The 1839, 1840 (Alexandria only), 1849, 1855
and 1866 Censuses have been placed on the Internet by the Montefiore Endowment
and can be consulted openly at this URL. Work is continuing on the 1875/6
census. The 1866 and 1875 did not over Beirut & Saida.
http://www.montefioreendowment.org.uk/census/
Lebanese Records
for Jewish Residents
A
list of all Jewish names can be compiled from census records and electoral
rolls. The more recent censuses were conducted by a State Agent in the presence
of the Mokhtar of each city or area. The Mokhtar, a civil servant with duties
like the mayor of the city, was supposed to know all his constituents
personally and had to certify the accuracy of the censuses.
The
Censuses recorded everyone present in the country, while the Electoral Lists
included only the Lebanese nationals,
In
the local Jewish folklore only three families - Hana, Dana and Mana -were
considered ethnically Lebanese while all the other were immigrants. In fact
those families also started as immigrants, from Akko, Tunisia and Lithuania
respectively, but had lived in Lebanon for so long that no one remembered their
origins.
From
1925, under a free trade and customs agreement, Lebanon and Syria were run
separately but as part of a union between the two countries. Syrian nationals
who came to Beirut were never granted Lebanese nationality automatically. Under
that Union, abrogated by Syria in 1950, Lebanon occasionally gave citizenship
to Syrian immigrants from Damascus but denied it to those from Aleppo. There
was no direct legal path to citizenship, which was granted by the authorities
as they saw fit – and in practice only to a few resident businessmen:
taxpayers never got it.
After
Israels independence in 1948, Syria stopped issuing passports to Jews and many
Syrian citizens already residing in Lebanon suddenly lost their passports.
Stateless
Lebanese residents could buy foreign passports and become Iranian or Panamanian
nationals. However, these passports carried no right of abode in their issuing
countries.
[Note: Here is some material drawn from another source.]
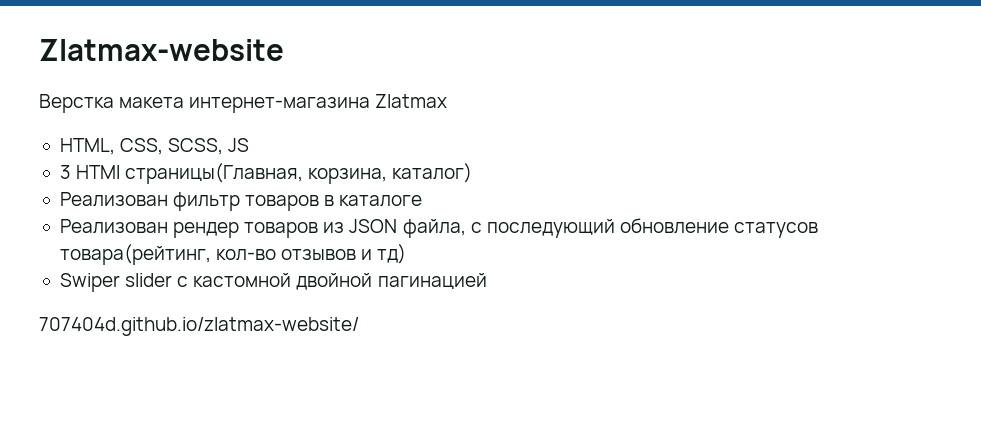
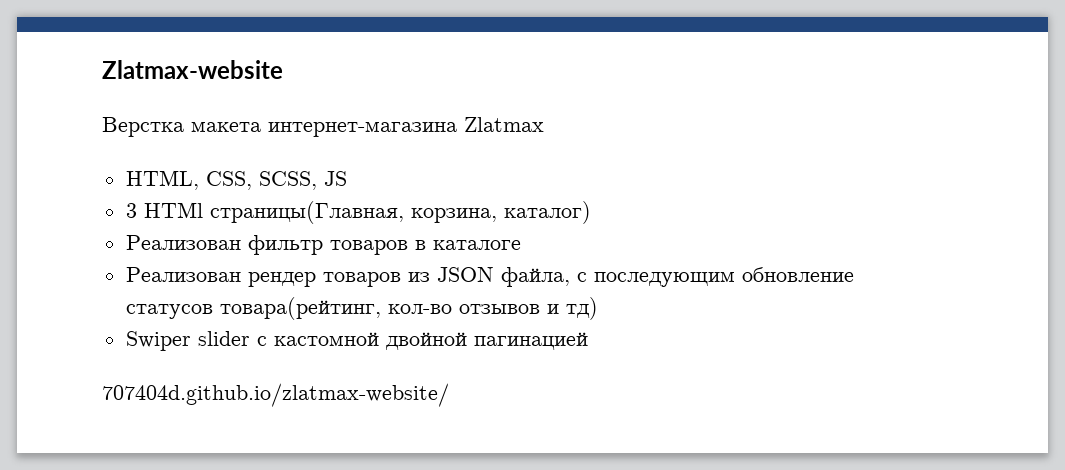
- Реализован рендер товаров из JSON файла, с последующий обновление статусов товара(рейтинг, кол-во отзывов и тд)
+ Реализован рендер товаров из JSON файла, с последующим обновление статусов товара(рейтинг, кол-во отзывов и тд)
Lebanon, like many other
Arab countries, issued Laisser-Passers to its stateless Jews for a one-way trip
out of the country.
At
the height of its population explosion following the immigration of the
refugees from Aleppo in 1950-1952, the Jewish community of Lebanon numbered
about 10,000 people. Later, many emigrated to Israel, Europe, North and South
America as well as to Asia and Australia: this was mostly for economic reasons
and was seldom due to religious or political persecution. The Lebanese civil
wars accelerated the exodus. Between 1975-1980, several Jews including the
President of the Jewish Community were kidnapped for ransom and often murdered
by various gangs.
In an article
published in the Lebanese paper Al-Nahar
in 1995, it was claimed that the community had been reduced to 4,000 by
1971.
According
to some observers, the number of Lebanese Jews who voted for candidates
representing Minorities in the 1970s elections may not have exceeded 1500
votes.
From
2009, the Electoral rolls included about 9,000 Jewish names - even though many
had died or emigrated (LHebdo Magazine 1 Mai 2009 p 48). Such lists may have
been used for electoral fraud. In 2005, the list for Deir el Kamar contained
100 names but only one cast a blank vote in protest.
By
now, (Al Akhbar 12
April 2012),
uncorroborated Lebanese sources put the post-1984 Jewish population at 200,
mostly living in hiding. According to Jewish sources that number should be
fewer than 30, with many married to Christian and Muslim partners.
The
Jewish community of Lebanon reached its greatest expansion, fame and glory
during the French Mandate. They owned newspapers, banks, international trading
companies, real estate companies as well as many small businesses in Beirut and
smaller cities.
Size of Jewish Population
Estimates of the Jewish population vary
widely. Before the first emigration wave of 1948 to the mid 1950s the Jewish
community of Beirut is said by some sources to have numbered about 25,000.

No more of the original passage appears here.